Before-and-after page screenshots
* * * * * * * * *

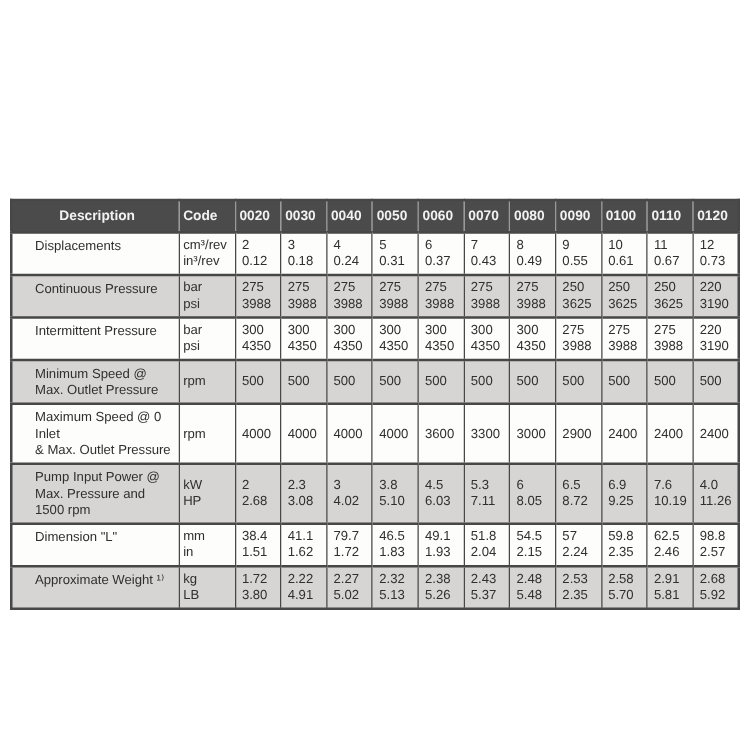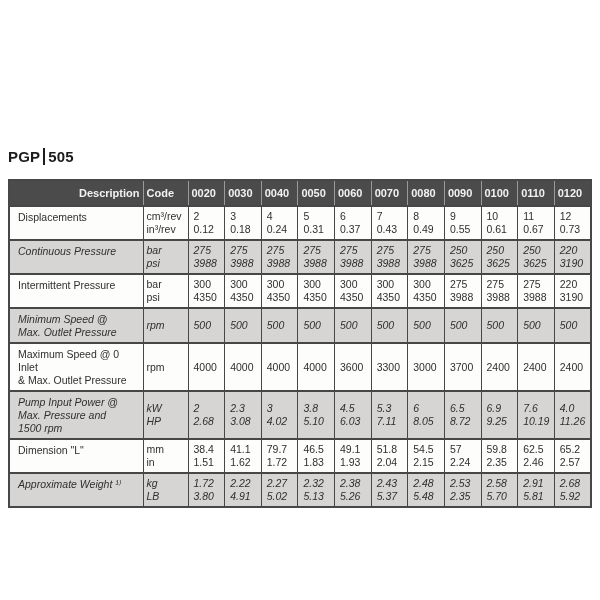"PGP" div.title { html: <div> <span>PGP</span> <span></span> <span>505</span> </div> -> none }
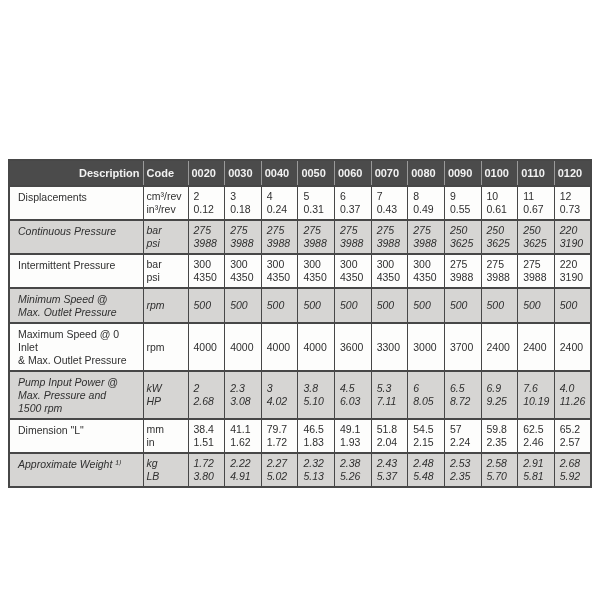"Description" thead th.desc-col { text-align: right -> center }
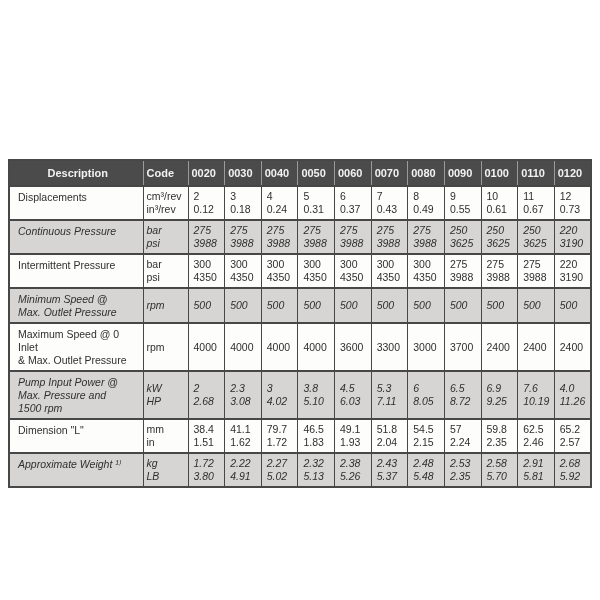"Displacements" td.desc { padding-left: 8px -> 18px }
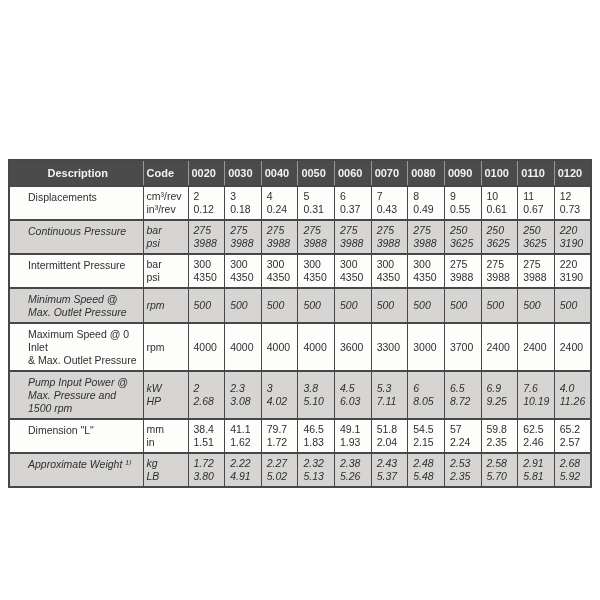"Continuous Pressure" tbody tr.shaded td { font-style: italic -> none }
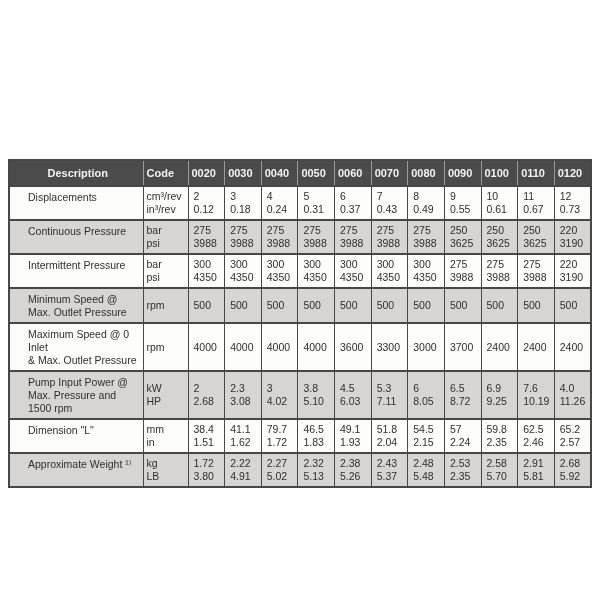"3700" div { text: 3700 -> 2900 }
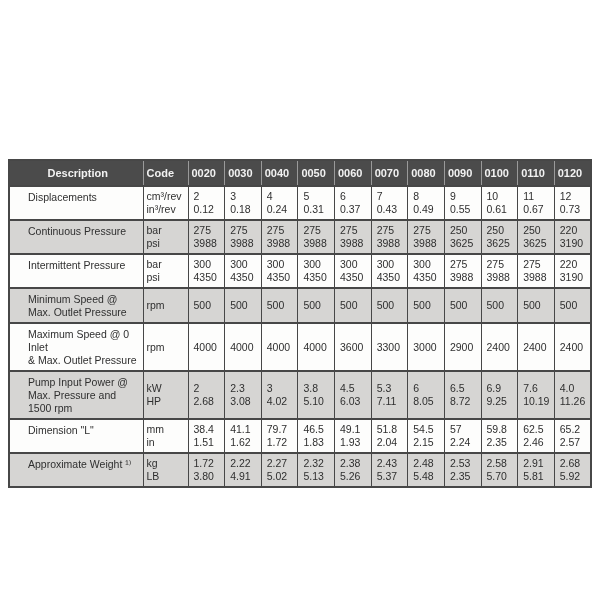"65.2" div { text: 65.2 -> 98.8 }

* * * * * * * * *

What needs to be done
Omit the pictures and please write out exactly the lines between the one containing "tbody tr.shaded td" and the last line of the entries, both included.

Result for this exercise
"Continuous Pressure" tbody tr.shaded td { font-style: italic -> none }
"3700" div { text: 3700 -> 2900 }
"65.2" div { text: 65.2 -> 98.8 }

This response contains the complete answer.